## WORK TASK
From the records below, set down exactly the lines starting with the line that contains "[129,442,149,453] my -> (140, 888) none" and going on through the line that contains "[541,503,570,516] SAT, ->". Nothing else is wanted.

## RAW DATA
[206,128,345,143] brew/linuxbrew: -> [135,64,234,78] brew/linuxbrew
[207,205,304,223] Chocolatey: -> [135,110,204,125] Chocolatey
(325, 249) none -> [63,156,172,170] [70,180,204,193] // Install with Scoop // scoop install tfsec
--
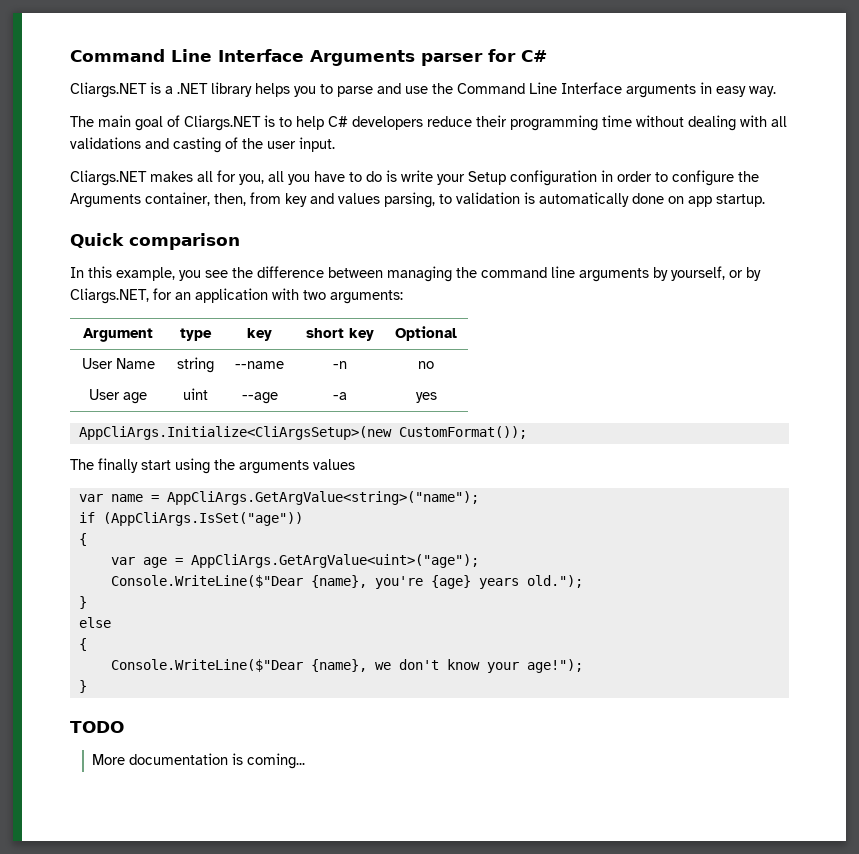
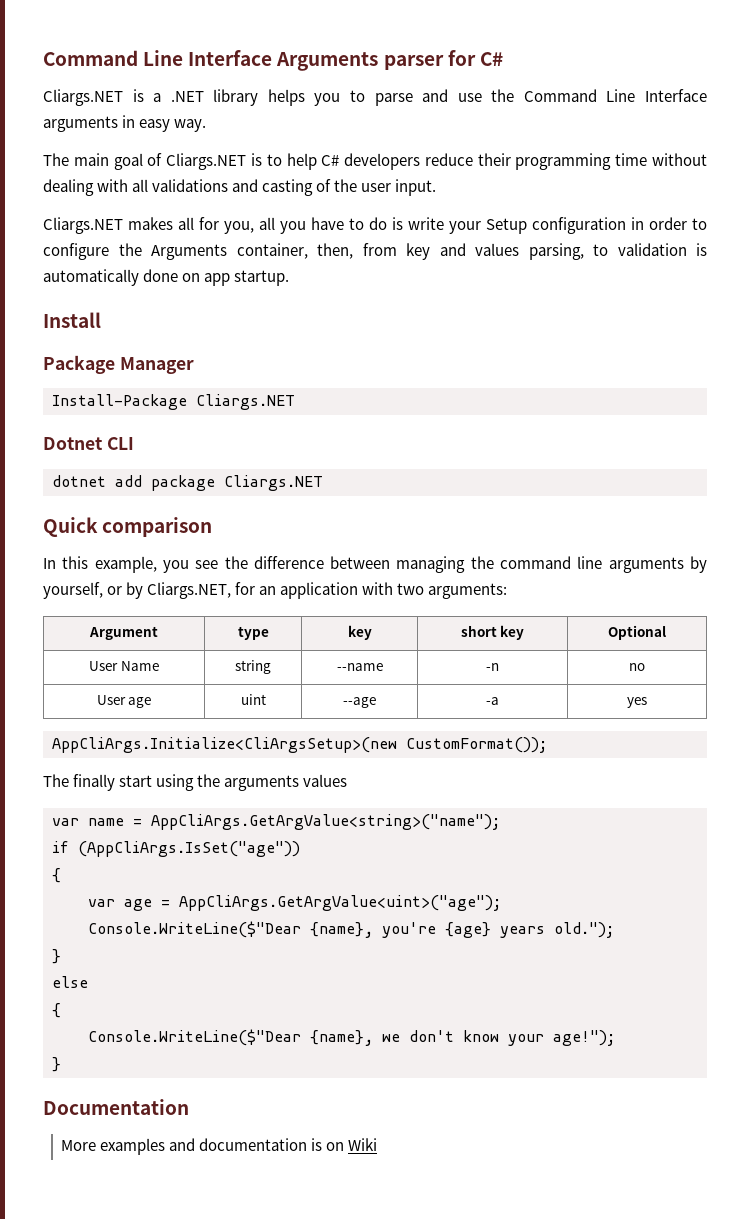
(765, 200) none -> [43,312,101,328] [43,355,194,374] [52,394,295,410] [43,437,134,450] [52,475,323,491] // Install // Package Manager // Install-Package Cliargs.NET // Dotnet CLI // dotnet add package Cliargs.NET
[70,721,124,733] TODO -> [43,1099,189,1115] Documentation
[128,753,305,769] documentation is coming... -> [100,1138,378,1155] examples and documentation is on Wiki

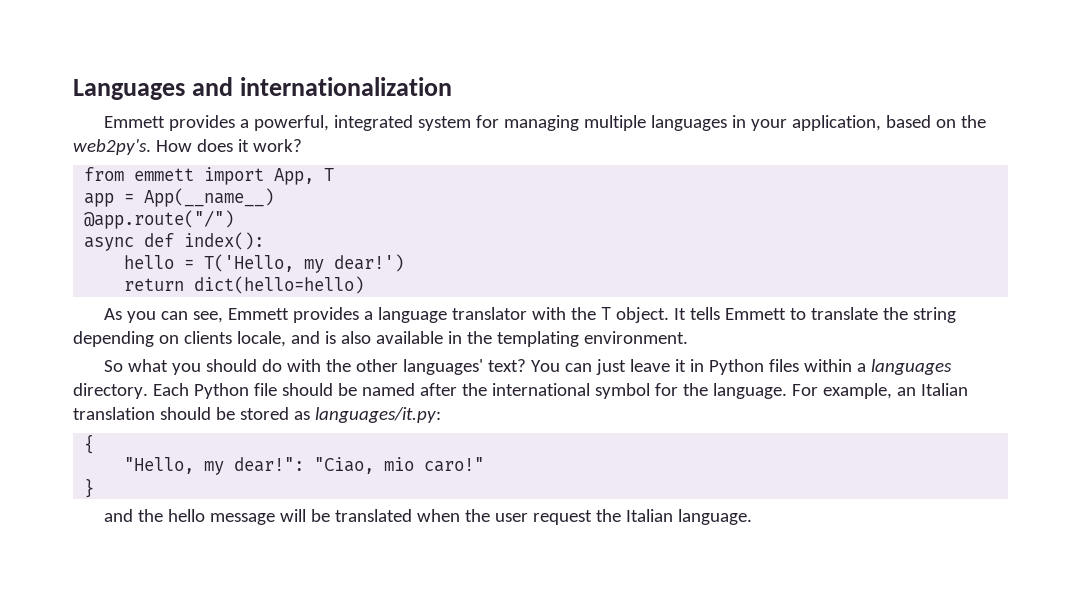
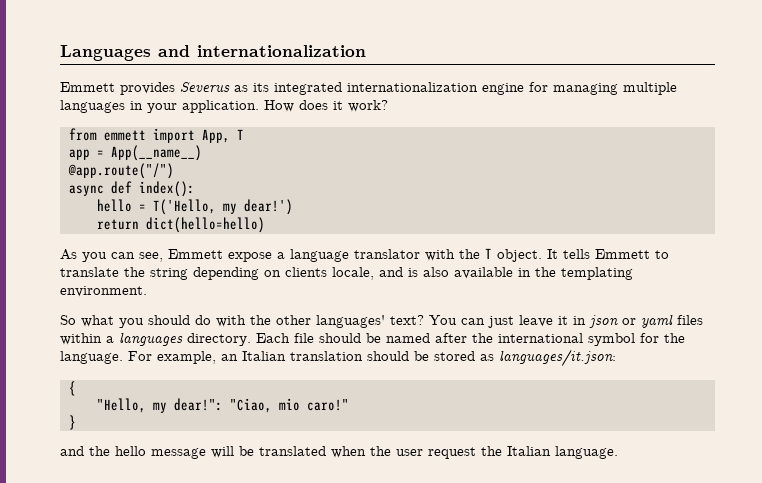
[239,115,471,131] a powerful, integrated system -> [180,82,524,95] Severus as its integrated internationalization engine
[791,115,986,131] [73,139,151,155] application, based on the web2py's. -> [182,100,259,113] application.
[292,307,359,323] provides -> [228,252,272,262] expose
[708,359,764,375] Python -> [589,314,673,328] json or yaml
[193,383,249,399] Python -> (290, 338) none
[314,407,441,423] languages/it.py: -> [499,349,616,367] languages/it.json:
==
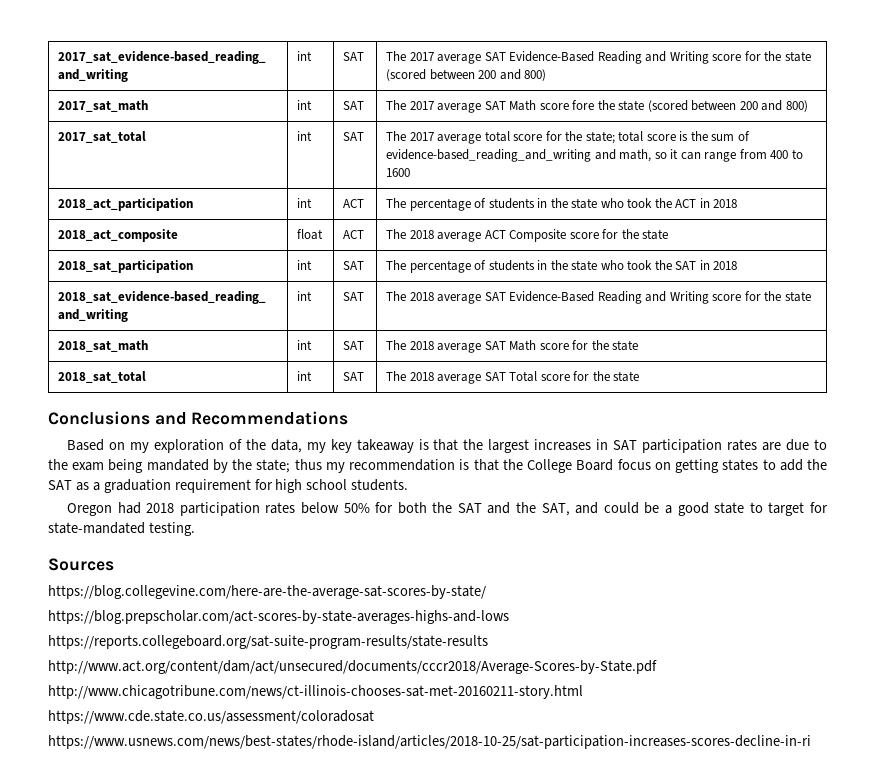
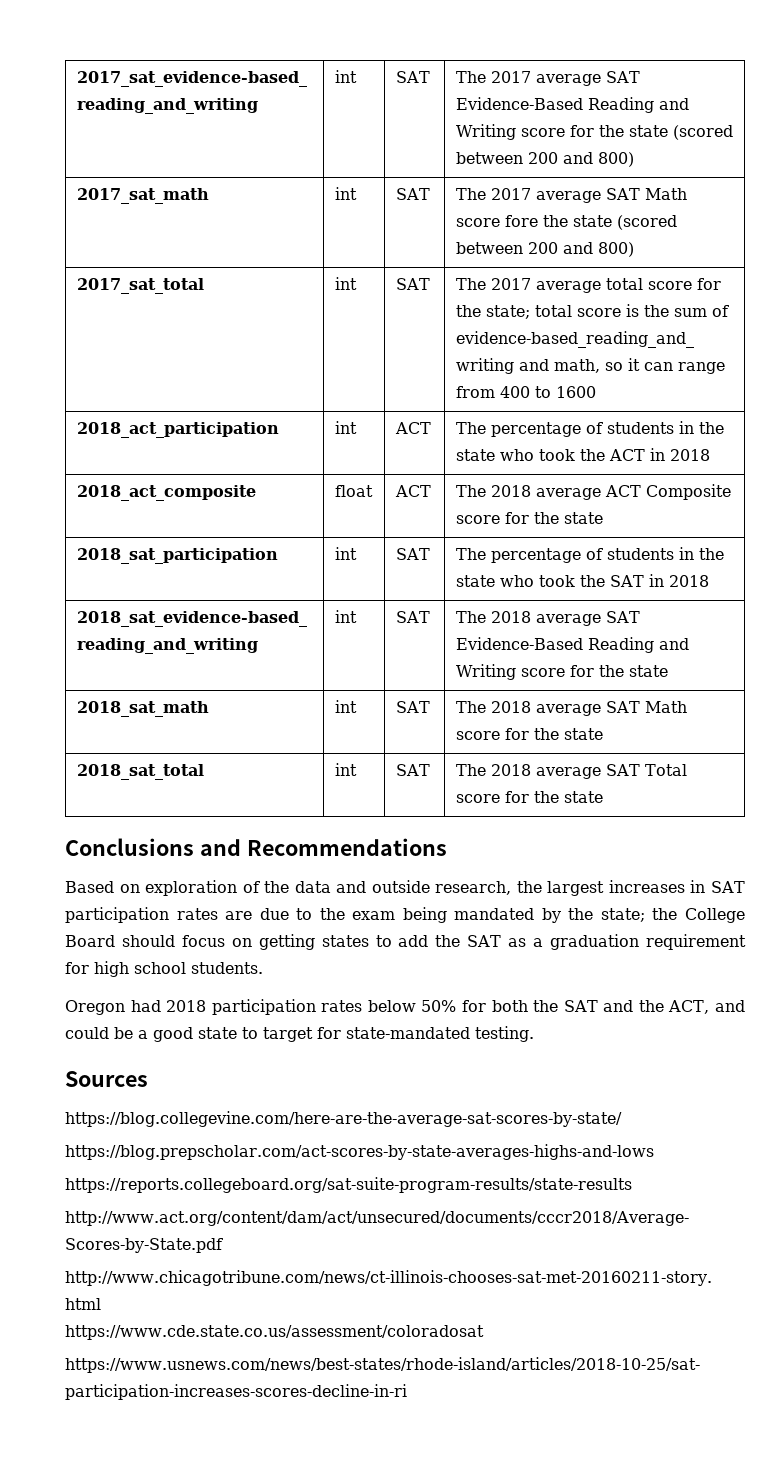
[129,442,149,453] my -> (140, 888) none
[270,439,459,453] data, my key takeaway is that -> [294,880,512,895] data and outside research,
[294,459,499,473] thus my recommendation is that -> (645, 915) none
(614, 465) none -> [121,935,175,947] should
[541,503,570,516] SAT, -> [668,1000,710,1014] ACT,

## YOUR SOLUTION
[129,442,149,453] my -> (140, 888) none
[270,439,459,453] data, my key takeaway is that -> [294,880,512,895] data and outside research,
[294,459,499,473] thus my recommendation is that -> (645, 915) none
(614, 465) none -> [121,935,175,947] should
[541,503,570,516] SAT, -> [668,1000,710,1014] ACT,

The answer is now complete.